Special to WorldTribune.com

TEL AVIV — The Hamas regime is said to have lost the financial support of its major Middle East backers.

Military sources said Hamas rulers in the Gaza Strip no longer benefit from the hundreds of millions of dollars from such allies as Iran and Qatar.

Hamas Prime Minister Ismail Haniyeh
Hamas Prime Minister Ismail Haniyeh

The sources said the two Middle East states have reduced their allocation and transferred much of it through the exiled Hamas leadership.

“The golden days of Islamic support for Hamas have ended, and despite promises, the money is much less than before,” a source said.

The sources said the peak of Iranian financial support for Hamas was in 2011, when Teheran was believed to have relayed up to $400 million to the Gaza Strip. Since then, Qatar promised and failed to replace Iran, which reduced funding to an estimated $100 million a year.

“Iran has told Hamas it has no money, but the underlying message is that Hamas must first carry out Teheran’s policy before funding returns to former levels,” the source said.

The sources said the sharp decline in Iranian funds was exacerbated
by the loss of the lucrative smuggling trade from Egypt to the Gaza Strip.
They said the Egyptian military has destroyed at least 90 percent of the
estimated 1,200 tunnels, reducing the flow of goods from Egypt to a trickle.

In a briefing on Jan. 30, an officer from the army’s Southern Command
said the annual smuggling trade overseen by Hamas reached $200 million by
2013. But over the last year, the senior officer said, the Egyptian blockade
reduced revenues to several million dollars.

“The goods from Gaza focused on weapons, but also included food and
fuel, priced much lower than those now obtained from Israel,” the officer
said.

Hamas has acknowledged the virtual end of the tunnel smuggling trade.
The Islamic regime, unable to pay full salaries to its nearly
50,000 civil servants for the fourth straight month, said the flow of goods
through the tunnels dropped by 95 percent in 2013.

Israeli military sources said Hamas has sought to reconcile with Iran,
which led to an increase in funding. But they said the amount of money
relayed by Teheran was much less than in its heyday.
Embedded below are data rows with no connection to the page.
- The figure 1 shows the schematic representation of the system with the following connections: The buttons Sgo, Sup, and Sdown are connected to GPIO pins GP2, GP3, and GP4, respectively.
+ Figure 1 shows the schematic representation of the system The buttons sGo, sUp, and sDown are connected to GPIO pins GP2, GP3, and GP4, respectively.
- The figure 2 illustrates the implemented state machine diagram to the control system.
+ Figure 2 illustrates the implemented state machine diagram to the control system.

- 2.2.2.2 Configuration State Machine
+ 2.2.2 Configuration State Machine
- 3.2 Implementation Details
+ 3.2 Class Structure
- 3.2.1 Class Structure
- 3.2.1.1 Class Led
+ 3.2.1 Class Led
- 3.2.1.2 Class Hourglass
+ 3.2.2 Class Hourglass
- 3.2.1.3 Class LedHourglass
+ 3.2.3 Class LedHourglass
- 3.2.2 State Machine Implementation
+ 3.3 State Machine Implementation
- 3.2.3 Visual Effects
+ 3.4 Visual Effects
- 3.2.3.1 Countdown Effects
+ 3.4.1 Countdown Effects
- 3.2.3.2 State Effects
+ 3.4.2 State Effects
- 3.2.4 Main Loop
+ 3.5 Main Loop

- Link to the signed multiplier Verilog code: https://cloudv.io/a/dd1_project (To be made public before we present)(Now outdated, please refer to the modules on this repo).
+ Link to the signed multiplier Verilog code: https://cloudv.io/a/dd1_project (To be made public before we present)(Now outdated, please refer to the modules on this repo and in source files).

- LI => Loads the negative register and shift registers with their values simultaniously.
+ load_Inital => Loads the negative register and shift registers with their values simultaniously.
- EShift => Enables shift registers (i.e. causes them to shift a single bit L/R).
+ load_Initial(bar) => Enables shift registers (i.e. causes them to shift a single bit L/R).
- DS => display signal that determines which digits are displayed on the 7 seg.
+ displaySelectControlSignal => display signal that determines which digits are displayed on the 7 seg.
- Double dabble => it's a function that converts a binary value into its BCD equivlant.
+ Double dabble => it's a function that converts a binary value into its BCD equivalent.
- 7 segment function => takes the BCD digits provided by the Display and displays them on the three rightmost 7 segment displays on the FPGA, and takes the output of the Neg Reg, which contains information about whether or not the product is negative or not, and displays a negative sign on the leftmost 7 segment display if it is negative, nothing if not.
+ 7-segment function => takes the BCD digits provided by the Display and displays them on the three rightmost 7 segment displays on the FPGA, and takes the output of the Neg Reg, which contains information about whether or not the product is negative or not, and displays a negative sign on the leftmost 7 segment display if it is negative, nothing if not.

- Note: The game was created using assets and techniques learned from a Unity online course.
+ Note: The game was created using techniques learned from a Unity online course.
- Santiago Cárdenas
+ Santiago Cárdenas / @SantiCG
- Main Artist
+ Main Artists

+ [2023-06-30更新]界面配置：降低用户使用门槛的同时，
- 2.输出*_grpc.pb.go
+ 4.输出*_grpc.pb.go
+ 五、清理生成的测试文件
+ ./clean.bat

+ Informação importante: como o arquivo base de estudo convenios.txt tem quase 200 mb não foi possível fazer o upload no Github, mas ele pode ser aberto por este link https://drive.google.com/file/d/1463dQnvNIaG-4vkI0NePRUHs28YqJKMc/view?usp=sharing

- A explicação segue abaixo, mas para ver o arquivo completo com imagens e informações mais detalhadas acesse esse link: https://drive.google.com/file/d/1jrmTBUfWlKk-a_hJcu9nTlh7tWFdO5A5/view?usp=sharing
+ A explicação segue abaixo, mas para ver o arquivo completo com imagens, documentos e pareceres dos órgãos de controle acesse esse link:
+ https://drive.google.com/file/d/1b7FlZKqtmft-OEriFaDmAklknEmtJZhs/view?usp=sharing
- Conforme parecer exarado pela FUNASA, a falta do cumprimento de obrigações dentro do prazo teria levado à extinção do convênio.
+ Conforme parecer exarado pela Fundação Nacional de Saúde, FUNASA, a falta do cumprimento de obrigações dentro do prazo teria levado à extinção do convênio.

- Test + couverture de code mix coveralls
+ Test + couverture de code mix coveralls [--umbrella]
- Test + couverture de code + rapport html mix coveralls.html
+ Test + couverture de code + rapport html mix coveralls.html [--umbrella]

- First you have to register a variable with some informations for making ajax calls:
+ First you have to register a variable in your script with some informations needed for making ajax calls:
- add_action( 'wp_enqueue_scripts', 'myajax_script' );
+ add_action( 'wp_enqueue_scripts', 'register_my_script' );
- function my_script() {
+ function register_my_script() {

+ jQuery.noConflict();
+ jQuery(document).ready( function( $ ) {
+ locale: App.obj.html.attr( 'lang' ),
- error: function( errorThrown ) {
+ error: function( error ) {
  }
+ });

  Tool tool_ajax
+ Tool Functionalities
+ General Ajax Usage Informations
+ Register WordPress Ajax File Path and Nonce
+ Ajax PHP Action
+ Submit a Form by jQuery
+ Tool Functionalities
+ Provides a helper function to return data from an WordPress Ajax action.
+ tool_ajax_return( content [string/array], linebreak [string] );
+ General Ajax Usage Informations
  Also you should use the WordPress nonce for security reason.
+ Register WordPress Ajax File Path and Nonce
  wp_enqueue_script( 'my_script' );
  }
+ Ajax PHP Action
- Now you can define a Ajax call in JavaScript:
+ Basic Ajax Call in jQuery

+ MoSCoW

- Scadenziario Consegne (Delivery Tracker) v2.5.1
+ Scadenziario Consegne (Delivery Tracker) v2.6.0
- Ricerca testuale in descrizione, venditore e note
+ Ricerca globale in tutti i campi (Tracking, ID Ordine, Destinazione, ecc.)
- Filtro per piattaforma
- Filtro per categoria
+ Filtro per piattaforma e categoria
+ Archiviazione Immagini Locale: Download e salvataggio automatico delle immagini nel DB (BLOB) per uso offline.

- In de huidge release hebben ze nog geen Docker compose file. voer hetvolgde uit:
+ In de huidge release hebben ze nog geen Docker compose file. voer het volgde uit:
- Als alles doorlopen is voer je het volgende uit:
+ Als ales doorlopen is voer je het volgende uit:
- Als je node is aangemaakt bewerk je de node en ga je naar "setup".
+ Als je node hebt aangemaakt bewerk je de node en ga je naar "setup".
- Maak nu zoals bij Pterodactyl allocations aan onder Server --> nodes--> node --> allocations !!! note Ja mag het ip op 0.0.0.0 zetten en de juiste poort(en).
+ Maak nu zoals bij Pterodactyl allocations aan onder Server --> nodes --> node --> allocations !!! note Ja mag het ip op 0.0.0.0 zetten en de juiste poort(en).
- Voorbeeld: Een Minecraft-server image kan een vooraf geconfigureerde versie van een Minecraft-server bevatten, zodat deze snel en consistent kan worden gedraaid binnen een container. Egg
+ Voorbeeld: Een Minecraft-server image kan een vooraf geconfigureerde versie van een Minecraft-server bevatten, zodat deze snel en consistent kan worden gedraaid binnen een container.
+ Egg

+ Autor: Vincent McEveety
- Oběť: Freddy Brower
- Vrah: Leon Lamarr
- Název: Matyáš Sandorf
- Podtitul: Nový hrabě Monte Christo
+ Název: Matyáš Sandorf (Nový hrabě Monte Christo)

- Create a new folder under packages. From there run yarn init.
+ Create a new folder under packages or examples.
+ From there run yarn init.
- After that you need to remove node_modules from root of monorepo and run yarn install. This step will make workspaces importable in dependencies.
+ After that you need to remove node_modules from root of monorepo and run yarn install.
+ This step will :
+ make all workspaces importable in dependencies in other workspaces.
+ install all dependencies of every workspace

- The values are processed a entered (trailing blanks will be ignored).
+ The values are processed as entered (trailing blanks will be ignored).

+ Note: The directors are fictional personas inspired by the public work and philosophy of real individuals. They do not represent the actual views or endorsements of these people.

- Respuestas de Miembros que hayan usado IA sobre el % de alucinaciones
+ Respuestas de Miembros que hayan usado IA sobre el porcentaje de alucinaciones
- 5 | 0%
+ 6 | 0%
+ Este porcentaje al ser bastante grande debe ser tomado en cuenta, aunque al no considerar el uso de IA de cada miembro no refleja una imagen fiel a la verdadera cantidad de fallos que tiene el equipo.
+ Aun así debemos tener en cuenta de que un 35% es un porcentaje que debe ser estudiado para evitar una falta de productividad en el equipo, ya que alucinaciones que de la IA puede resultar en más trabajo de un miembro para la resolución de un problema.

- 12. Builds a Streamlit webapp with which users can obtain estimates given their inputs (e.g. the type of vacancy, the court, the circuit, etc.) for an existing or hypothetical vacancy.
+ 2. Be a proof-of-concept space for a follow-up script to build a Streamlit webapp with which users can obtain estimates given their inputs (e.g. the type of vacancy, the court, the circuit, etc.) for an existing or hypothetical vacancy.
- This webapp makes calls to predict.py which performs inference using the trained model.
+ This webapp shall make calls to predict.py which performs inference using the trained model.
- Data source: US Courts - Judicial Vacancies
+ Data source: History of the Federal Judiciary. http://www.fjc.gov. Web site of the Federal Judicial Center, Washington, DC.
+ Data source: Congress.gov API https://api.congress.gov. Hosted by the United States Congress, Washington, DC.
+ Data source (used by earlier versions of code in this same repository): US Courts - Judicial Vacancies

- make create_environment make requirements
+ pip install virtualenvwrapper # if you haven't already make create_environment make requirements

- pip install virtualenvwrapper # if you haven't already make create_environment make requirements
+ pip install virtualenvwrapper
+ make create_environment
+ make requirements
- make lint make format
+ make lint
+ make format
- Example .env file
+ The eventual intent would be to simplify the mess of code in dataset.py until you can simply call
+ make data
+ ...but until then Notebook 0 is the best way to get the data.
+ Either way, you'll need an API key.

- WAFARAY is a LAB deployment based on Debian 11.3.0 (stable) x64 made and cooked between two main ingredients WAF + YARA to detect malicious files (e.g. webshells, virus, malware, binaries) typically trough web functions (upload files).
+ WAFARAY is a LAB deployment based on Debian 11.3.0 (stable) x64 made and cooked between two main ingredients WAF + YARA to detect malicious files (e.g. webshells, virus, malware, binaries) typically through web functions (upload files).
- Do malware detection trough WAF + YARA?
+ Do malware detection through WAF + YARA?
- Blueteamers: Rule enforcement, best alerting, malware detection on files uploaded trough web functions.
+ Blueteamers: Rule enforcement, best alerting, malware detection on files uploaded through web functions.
The economic crisis in the Gaza Strip has sparked tension between Hamas
and Palestinian militias. The sources said the militias, particularly the
Iranian-sponsored Islamic Jihad, were firing rockets into Israel to provoke
a crisis.

“Jihad has received far more money while Hamas can’t pay its members,”
the source said. “We have to assume that any Jihad rocket fire comes upon
orders from Teheran.”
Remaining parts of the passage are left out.